• YOUR OBJECTIVE:
Output every entry exactly as written, but omit the pictures.

INPUT RECORDS below:

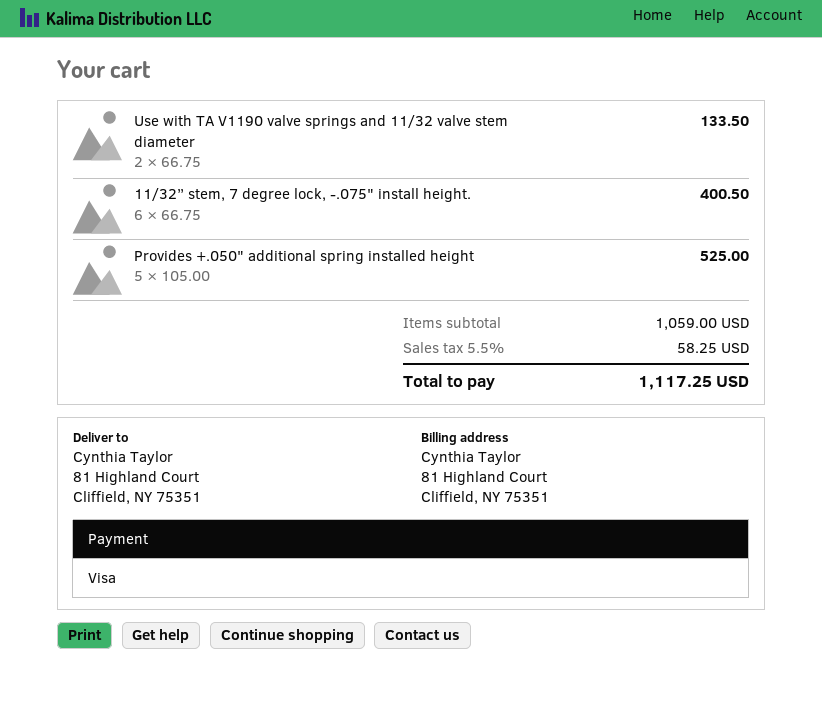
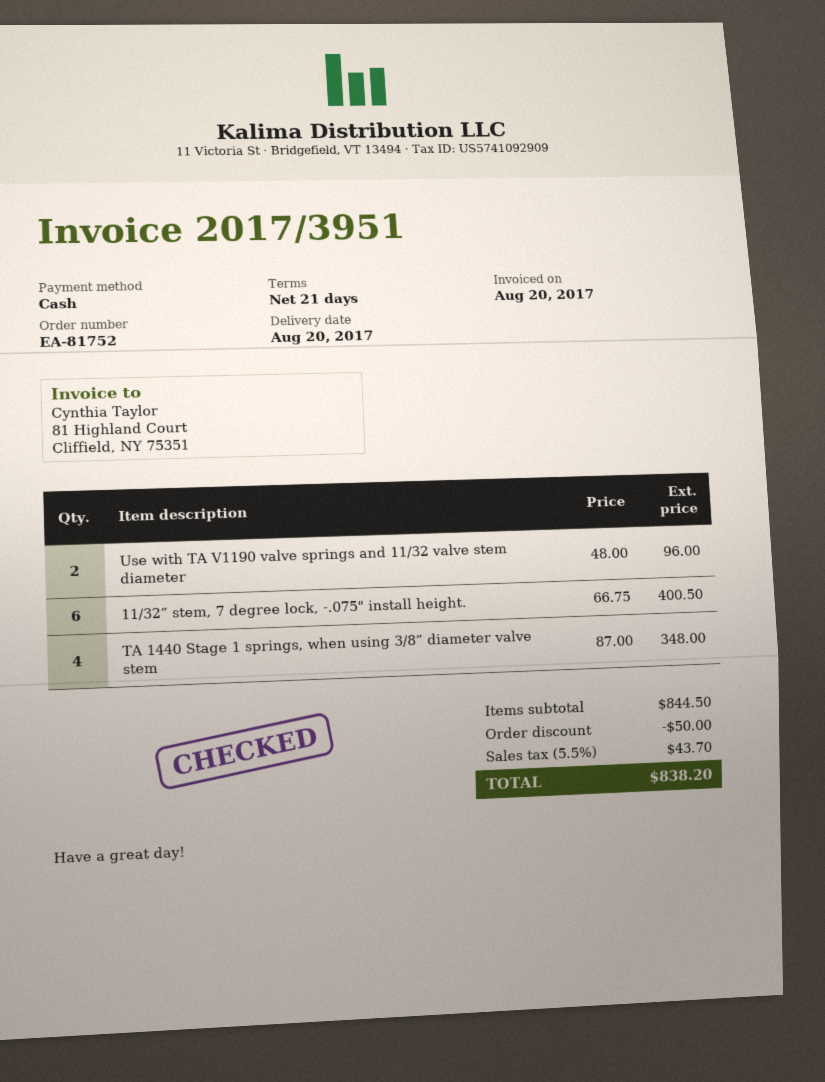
payment method: Visa -> cash
Use with TA V1190 valve springs and 11/32 valve stem diameter: 2 x 66.75 = 133.50 -> 2 x 48.00 = 96.00
Provides +.050" additional spring installed height: 5 x 105.00 = 525.00 -> none
TA 1440 Stage 1 springs, when using 3/8” diameter valve stem: none -> 4 x 87.00 = 348.00
subtotal: 1059.00 -> 844.50
discount: none -> 50.00
tax: 5.5% = 58.25 -> 5.5% = 43.70
total: 1117.25 -> 838.20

End of INPUT RECORDS.

• SOLUTION FOR THIS EXERCISE:
payment method: Visa -> cash
Use with TA V1190 valve springs and 11/32 valve stem diameter: 2 x 66.75 = 133.50 -> 2 x 48.00 = 96.00
Provides +.050" additional spring installed height: 5 x 105.00 = 525.00 -> none
TA 1440 Stage 1 springs, when using 3/8” diameter valve stem: none -> 4 x 87.00 = 348.00
subtotal: 1059.00 -> 844.50
discount: none -> 50.00
tax: 5.5% = 58.25 -> 5.5% = 43.70
total: 1117.25 -> 838.20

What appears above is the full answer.